Though it seems like a stretch, using a database to prepare your dispersion modeling analysis rather than the file-based approach we are all used to using for the past 30+ years is similar to having a taste of unknown flavors rather than the safe old dry shoe you were used to.

What is a Database? Let’s Start At the Beginning.

I have been using databases for my dispersion modeling projects for over 20 years, but I am by no means an expert on databases. I just know what works well and I am learning more each day. There are a million things to learn about, but let’s start with simple concepts.

The three most basic structures of a database are:

Tables
Fields
Records

Database Tables

Tables are the building blocks of the database. All data is housed in tables. A table contains data regarding an item or topic that should be similar. For example, if you wanted to store data on source emission rates, the data you would include would be the source name, the air contaminants being emitted, the emission rate of each air contaminant from the source, and the units of measure of the emission rate. Including information on source location or air contaminant molecular weight may not be so appropriate for emission rates.

A database table is made up of columns and rows similar to what you see in a spreadsheet. Remember: a database table is NOT a spreadsheet.

Data Fields

Data fields are the columns of the database table. Fields are the names of the properties of the item described by the database table. As in the example above, the properties of the emission rates would be the source name or ID, air contaminant name, the rate value, and the units of the value.

When constructing a database table, you should consider which properties are really important to store. As in the example above, are source location and air contaminant molecular weight really relevant to emission rates or to something else?

In order to completely describe an item, data fields must be assigned a data type to describe the kind of information the field will contain. For example, a source name or ID could be a text string or a numeric value. Depending upon how the data are used or received (if the data are coming from another source), one data type would be more appropriate than the other.

Data fields expose the power and usefulness of using a database. Remember that computers are not intelligent. They do what they are told. If a database is expecting a value to be a number and the value contains a letter, an error will be raised and not allow it to be stored. If the database were allowed to store any value of any type, you will end up with junk. We have all heard of garbage in, garbage out. Using databases, if used properly, eliminates garbage in.

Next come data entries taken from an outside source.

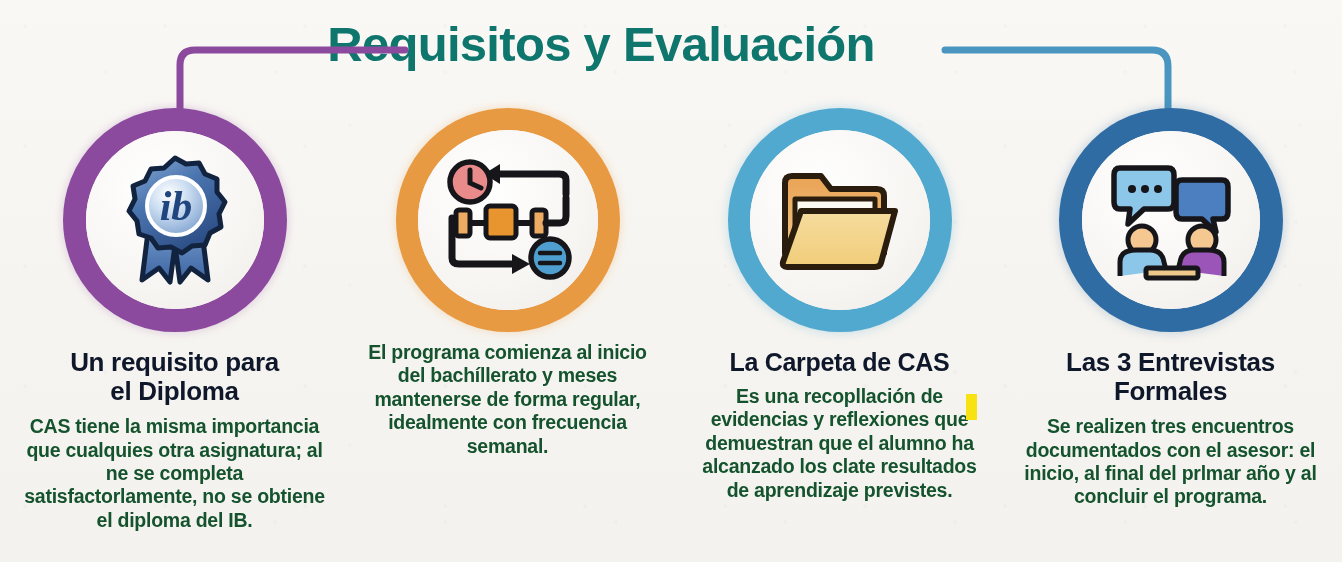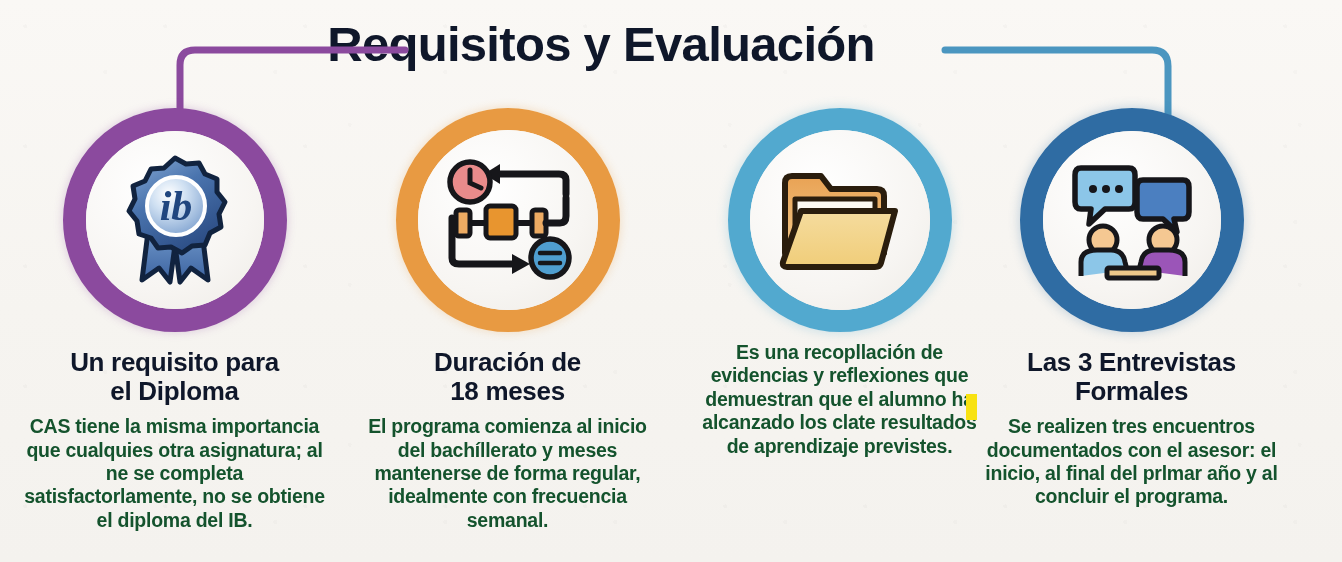--- a/index.html
+++ b/index.html
@@ -30,21 +30,21 @@
   
   .title {
     position: absolute;
     top: 16px;
     left: 0;
     width: 1202px;
     text-align: center;
     font-size: 49px;
     font-weight: bold;
     letter-spacing: -0.7px;
-    color: #0f172a;
+    color: #0f766e;
     white-space: nowrap;
   }
 
   
   .connector { position: absolute; }
 
   
   .columns {
     position: absolute;
     top: 0; left: 0;
@@ -54,21 +54,21 @@
   }
   .col {
     position: absolute;
     top: 108px;
     width: 335px;
     text-align: center;
   }
   .col-0 { left: 7px; }
   .col-1 { left: 340px; }
   .col-2 { left: 672px; }
-  .col-3 { left: 964px; text-align: center; }
+  .col-3 { left: 1003px; text-align: center; }
 
   .circle-wrap {
     position: relative;
     width: 224px;
     height: 224px;
     margin: 0 auto;
   }
   .ring {
     position: absolute;
     inset: 0;
@@ -209,22 +209,20 @@
           <line x1="74" y1="65" x2="90" y2="65" stroke="#16161a" stroke-width="6"></line>
           <line x1="104" y1="65" x2="124" y2="46" stroke="#16161a" stroke-width="0"></line>
           <path d="M104 65 L118 65 Q124 65 124 58 L124 40" fill="none" stroke="#16161a" stroke-width="7" stroke-linecap="round"></path>
 
           <circle cx="108" cy="100" r="19" fill="#4f9ed0" stroke="#16161a" stroke-width="5.5"></circle>
           <line x1="98" y1="95" x2="118" y2="95" stroke="#16161a" stroke-width="4.5" stroke-linecap="round"></line>
           <line x1="98" y1="105" x2="118" y2="105" stroke="#16161a" stroke-width="4.5" stroke-linecap="round"></line>
         </svg>
       </div>
     </div>
-    <div class="heading">Duración de
-18 meses</div>
     <div class="body">El programa comienza al inicio
 del bachíllerato y meses
 mantenerse de forma regular,
 idealmente con frecuencia
 semanal.</div>
   </div>
 
   <div class="col col-2">
     <div class="circle-wrap">
       <div class="ring" style="border:22px solid #52a9cf; box-shadow:0 0 12px rgba(82,169,207,0.33);"></div>
@@ -249,20 +247,21 @@
           </defs>
 
           <path d="M8 16 Q8 9 15 9 L44 9 L54 22 L100 22 Q107 22 107 29 L107 86 L8 86 Z" fill="url(#backG)" stroke="#2a1d0d" stroke-width="6" stroke-linejoin="round"></path>
 
           <path d="M18 32 L98 32 L98 76 L18 76 Z" fill="#fdfaf2" stroke="#2a1d0d" stroke-width="5" stroke-linejoin="round"></path>
 
           <path d="M24 44 L118 44 L104 96 Q103 100 98 100 L10 100 Q5 100 6 95 Z" fill="url(#frontG)" stroke="#2a1d0d" stroke-width="6" stroke-linejoin="round"></path>
         </svg>
       </div>
     </div>
+    <div class="heading small">La Carpeta de CAS</div>
     <div class="body">Es una recopllación de
 evidencias y reflexiones que
 demuestran que el alumno ha
 alcanzado los clate resultados
 de aprendizaje previstes.</div>
   </div>
 
   <div class="col col-3">
     <div class="circle-wrap">
       <div class="ring" style="border:23px solid #2f6ca3; box-shadow:0 0 12px rgba(47,108,163,0.3);"></div>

The list of available data types varies between database platforms, so check which ones are supported by the one you choose. Basically you have numeric types, such as integers, long integers, floating point, single precision, double precision, and even currency. There are string or text types like short text, long text, and variable length strings. There are other data types such as date, time, date and time, binary or Boolean, and more.

Between the data table and data fields, the basic structure of the database is defined. The better you define the data structure, the more likely there will be problems with using the data. However, much time should be spent on considering how and who will be using the data and for what the data are being used. Remember, computers are not intelligent so you need to consider as many use cases as possible when designing a database. If you can capture 80% of the use cases, that is good, but do come up with a means to capture the other 20% to be dealt with by other means.

Data Records

Data records are the rows of the database table. They contain the actual data in the table. The record is made up of the values for each data field in the table. It is a collection of data elements.

The order the records are stored or appear depends on a few things that we will not get into at this point. The database platform keep track of all the records internally.

The important thing to remember when it comes to data records is that a database is NOT a spreadsheet. When values are being entered into a database table, the data is not stored until the entire record has been completed and committed. In a spreadsheet, you can navigate to another row or cell at any time, but with a database, you have to be all in and then you are in. It’s the difference between dating and being married.

Best Practices

Best practices are suggestions, but if you intend to share your database with anyone else, you may want to seriously consider using each one.

Start table names with tbl
Do not use spaces or “-” for field and table names
Use underscore or lowercase/upper case for names, e.g. last_name, LastName
If you are importing data from another source, have all data fields typed as text long enough to accommodate all elements

For the first bullet, it is just good practice to clear identify tables, especially when your databases start getting really big and you have a variety of different structures. Also, this practice has been around as long as I have come to know databases, so it is an unofficial standard.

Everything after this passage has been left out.